Tally the lines in the data below where the word "opacity" appears, and give the tally alone.

[Front-end code change data]
++++++

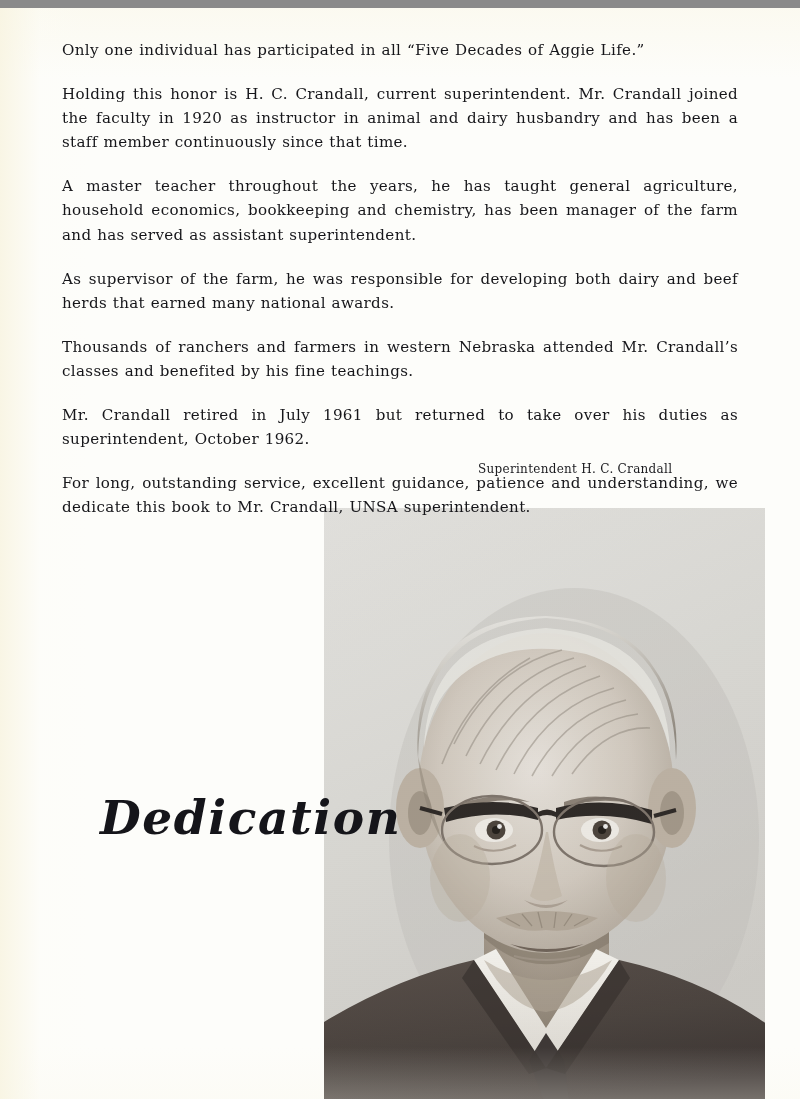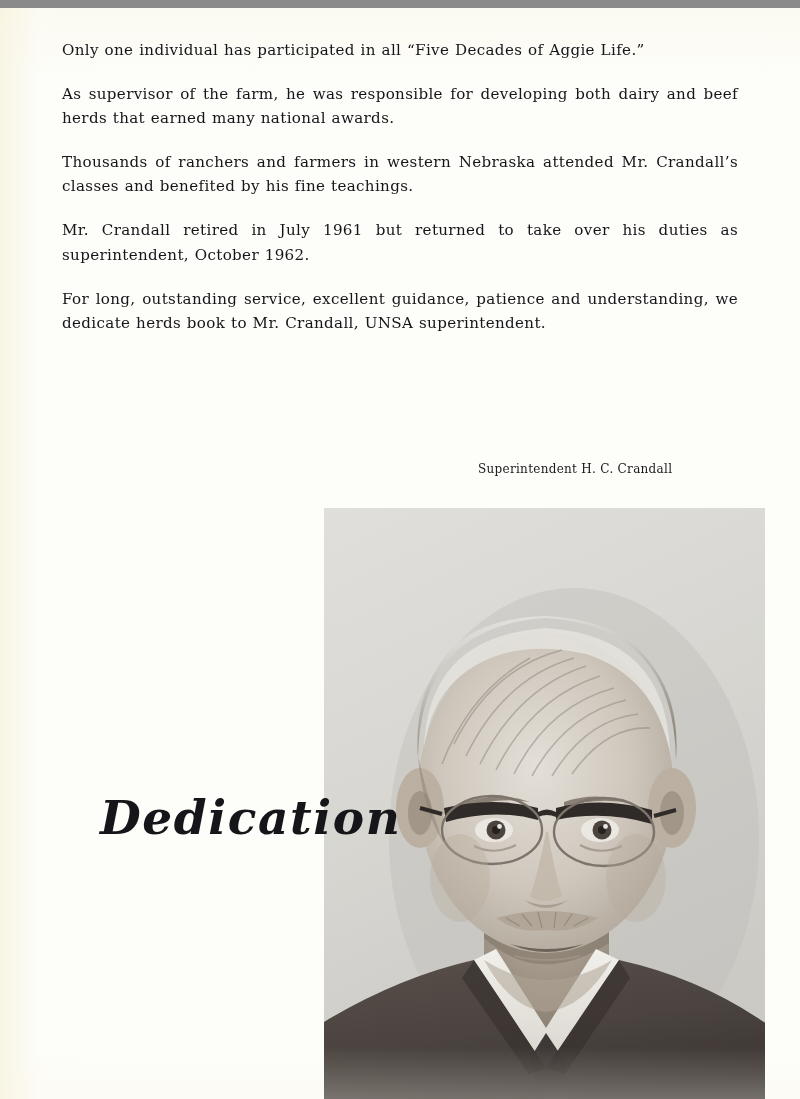--- a/index.html
+++ b/index.html
@@ -230,23 +230,25 @@
       <ellipse cx="136" cy="370" rx="30" ry="44" fill="#b6ab9c" opacity="0.35"></ellipse>
       <ellipse cx="312" cy="370" rx="30" ry="44" fill="#b6ab9c" opacity="0.35"></ellipse>
     </svg>
     <div class="grain"></div>
   </div>
 
   <div class="paper-tint"></div>
 
   <div class="text-block">
     <p class="para single">Only one individual has participated in all “Five Decades of Aggie Life.”</p>
+    <p class="para">Holding this honor is H. C. Crandall, current superintendent. Mr. Crandall joined the faculty in 1920 as instructor in animal and dairy husbandry and has been a staff member continuously since that time.</p>
+    <p class="para">A master teacher throughout the years, he has taught general agriculture, household economics, bookkeeping and chemistry, has been manager of the farm and has served as assistant superintendent.</p>
     <p class="para">As supervisor of the farm, he was responsible for developing both dairy and beef herds that earned many national awards.</p>
     <p class="para">Thousands of ranchers and farmers in western Nebraska attended Mr. Crandall’s classes and benefited by his fine teachings.</p>
     <p class="para">Mr. Crandall retired in July 1961 but returned to take over his duties as superintendent, October 1962.</p>
-    <p class="para">For long, outstanding service, excellent guidance, patience and understanding, we dedicate herds book to Mr. Crandall, UNSA superintendent.</p>
+    <p class="para">For long, outstanding service, excellent guidance, patience and understanding, we dedicate this book to Mr. Crandall, UNSA superintendent.</p>
   </div>
 
   <div class="photo-caption">Superintendent H. C.  Crandall</div>
 
   <div class="dedication-heading">Dedication</div>
 
 </div>
 
 </body></html>

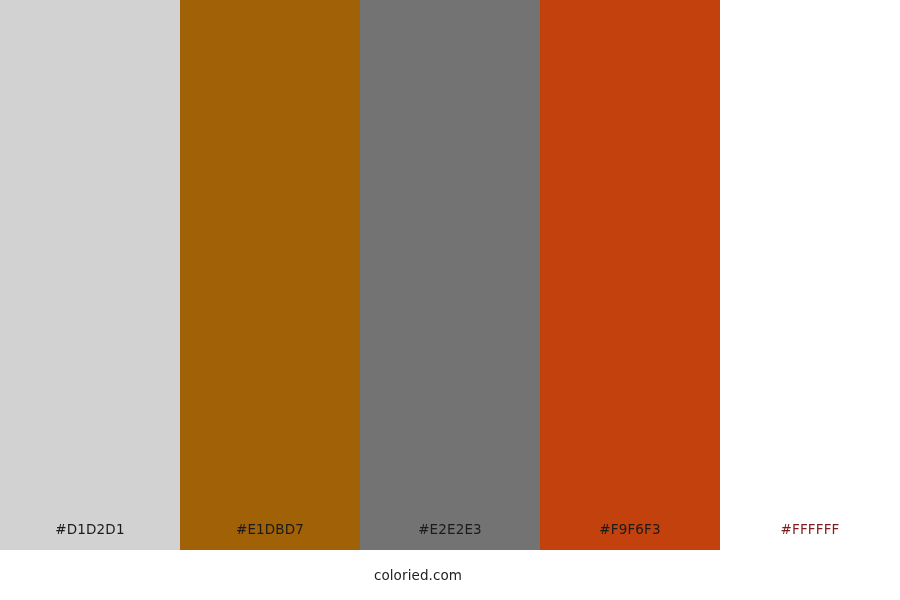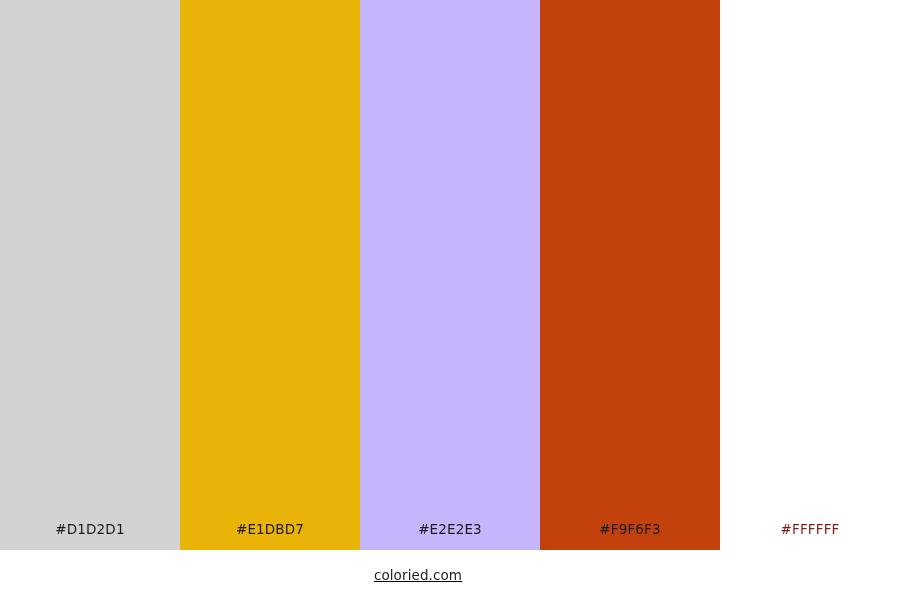--- a/index.html
+++ b/index.html
@@ -57,21 +57,20 @@
   .footer-bar {
     position: absolute;
     left: 0;
     top: 550px;
     width: 836px;
     height: 50px;
     background: #ffffff;
     display: flex;
     align-items: center;
     justify-content: center;
-    text-decoration: underline;
   }
 
   .footer-brand {
     font-size: 13.5px;
     line-height: 18px;
     color: #1f1f1f;
     letter-spacing: 0.1px;
     text-align: center;
     font-family: "DejaVu Sans", "Liberation Sans", sans-serif;
     white-space: nowrap;
@@ -81,25 +80,25 @@
 <body style="background-color: rgb(255, 255, 255);">
 
 <div class="palette-page">
 
   <div class="swatch-strip">
 
     <div class="swatch" style="background-color: rgb(209, 210, 209);">
       <span class="swatch-label" style="color: rgb(27, 27, 27);">#D1D2D1</span>
     </div>
 
-    <div class="swatch" style="background-color: #eab308;">
+    <div class="swatch" style="background-color: #a16207;">
       <span class="swatch-label" style="color: rgb(27, 27, 27);">#E1DBD7</span>
     </div>
 
-    <div class="swatch" style="background-color: #c4b5fd;">
+    <div class="swatch" style="background-color: #737373;">
       <span class="swatch-label" style="color: rgb(27, 27, 27);">#E2E2E3</span>
     </div>
 
     <div class="swatch" style="background-color: #c2410c;">
       <span class="swatch-label" style="color: rgb(27, 27, 27);">#F9F6F3</span>
     </div>
 
     <div class="swatch" style="background-color: rgb(255, 255, 255);">
       <span class="swatch-label" style="color: #7f1d1d;">#FFFFFF</span>
     </div>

++++++

Solution
2